During his tenure with the Texas Stars, Bäck's usage included penalty-killing assignments and other defensive deployments; Dallas team materials note his role on the penalty kill and his steady minutes in short-handed situations during his NHL rookie campaign.
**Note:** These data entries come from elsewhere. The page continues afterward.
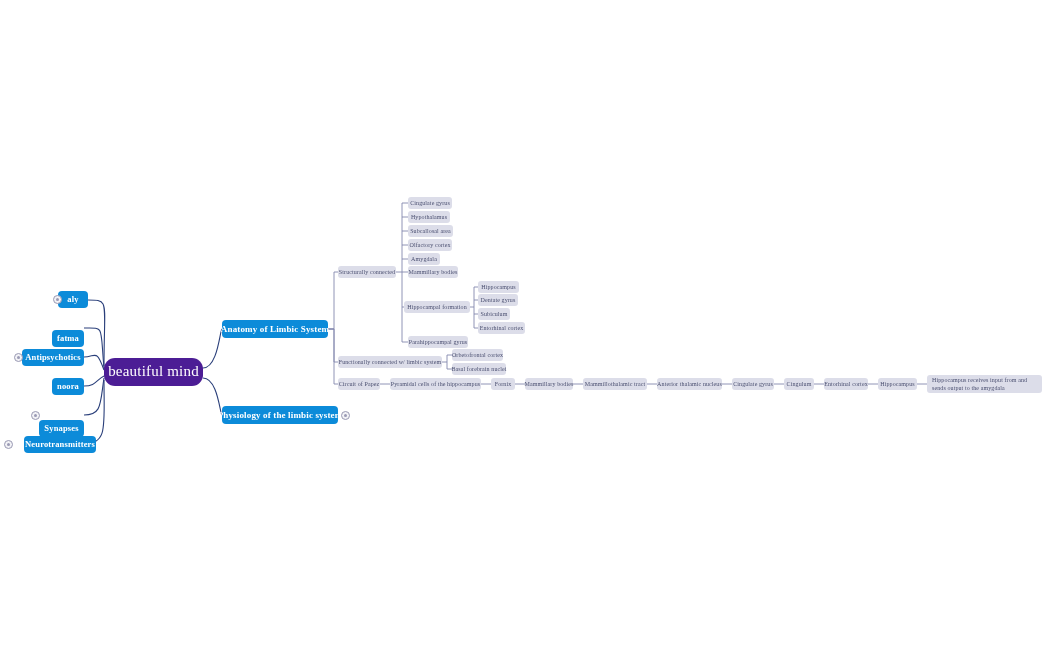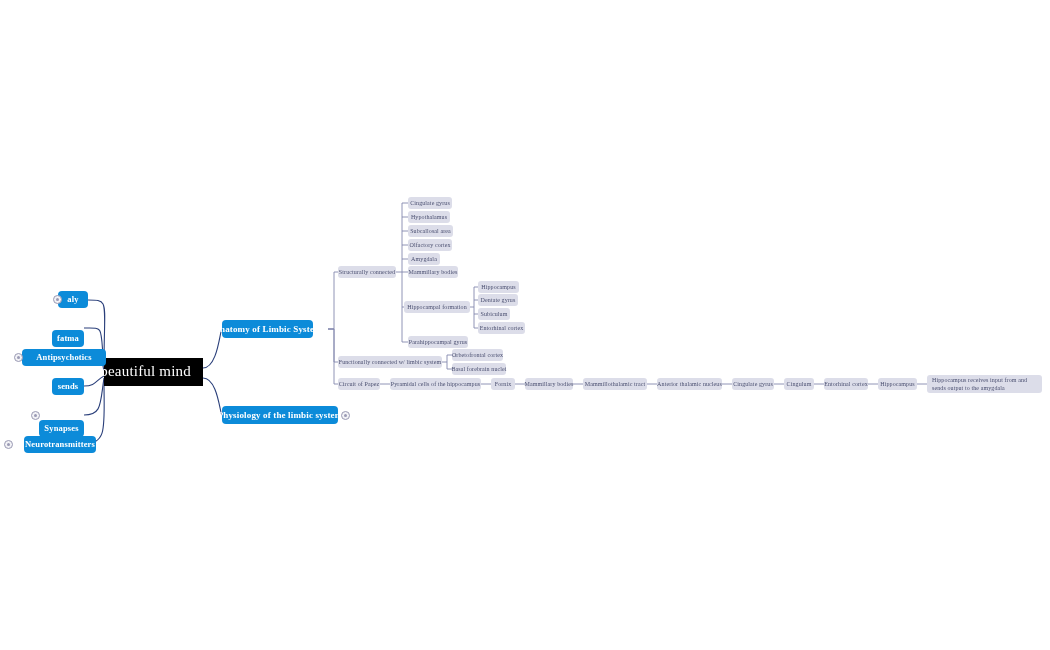"Anatomy of Limbic System" div.node { width: 91px -> 106px }
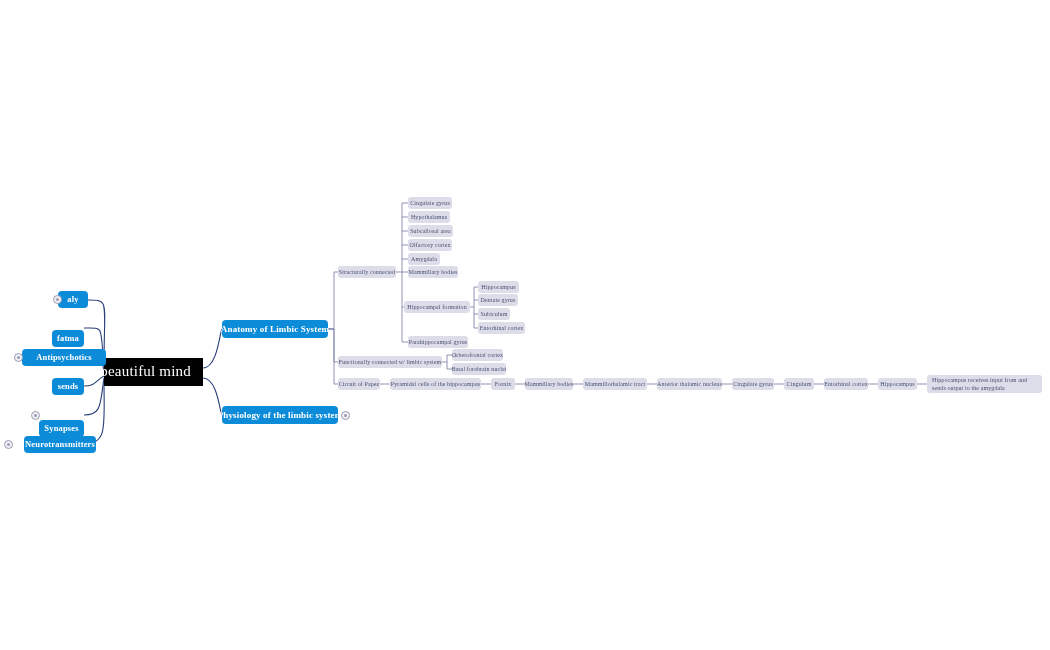"Antipsychotics" div.node { width: 84px -> 62px }
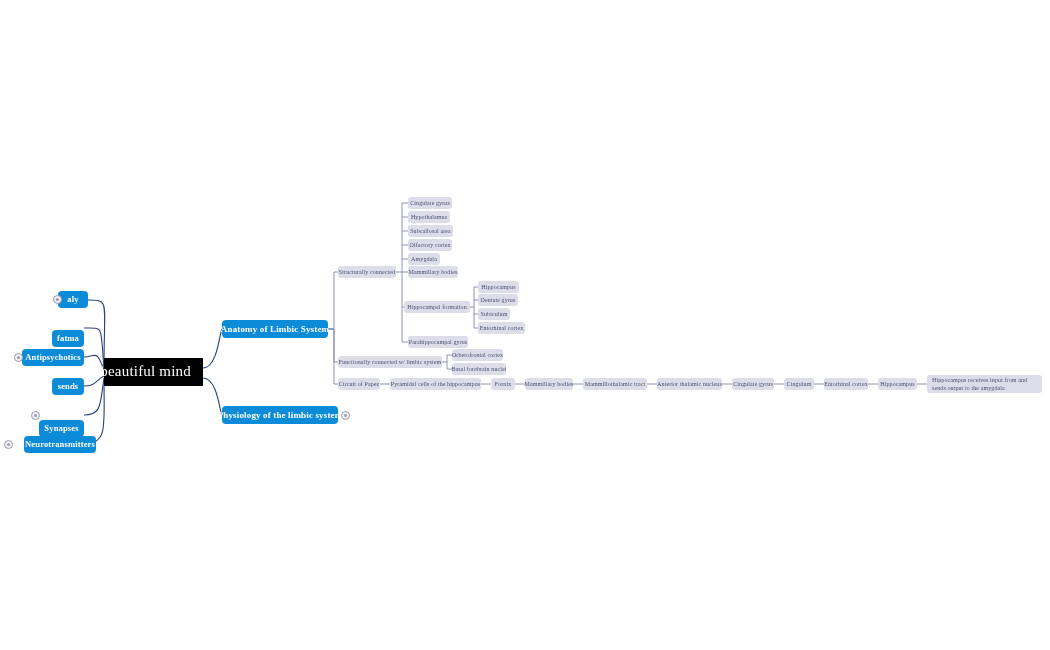"beautiful mind" .node.root { background: #000000 -> #4c1d95; border-radius: 0 -> 11px; justify-content: flex-end -> none }
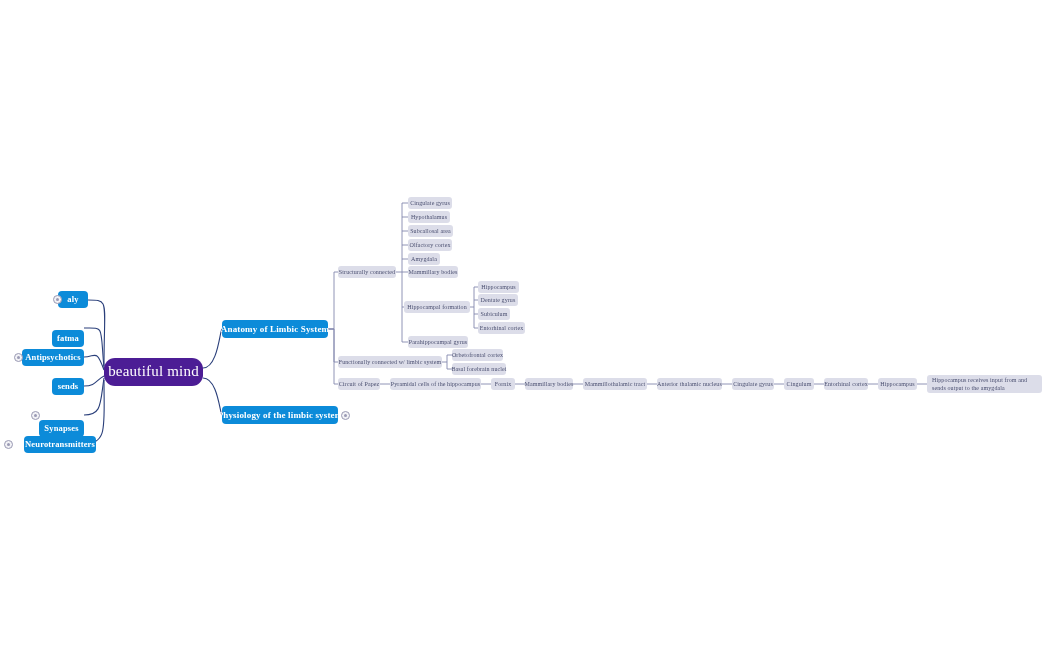"sends" span { text: sends -> noora }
Offensively, Bäck showed progressive improvement at the AHL level, culminating in a career-high 36 points (7 goals, 29 assists) in 59 games during the 2023–24 season; this statistical development preceded his establishment on the Stars' NHL roster.

Overall, Bäck's combination of size, defensive zone responsibility, and developing playmaking ability have led clubs and analysts to project him as a bottom-six NHL centre with special-teams utility, particularly for penalty-killing and defensive matchups.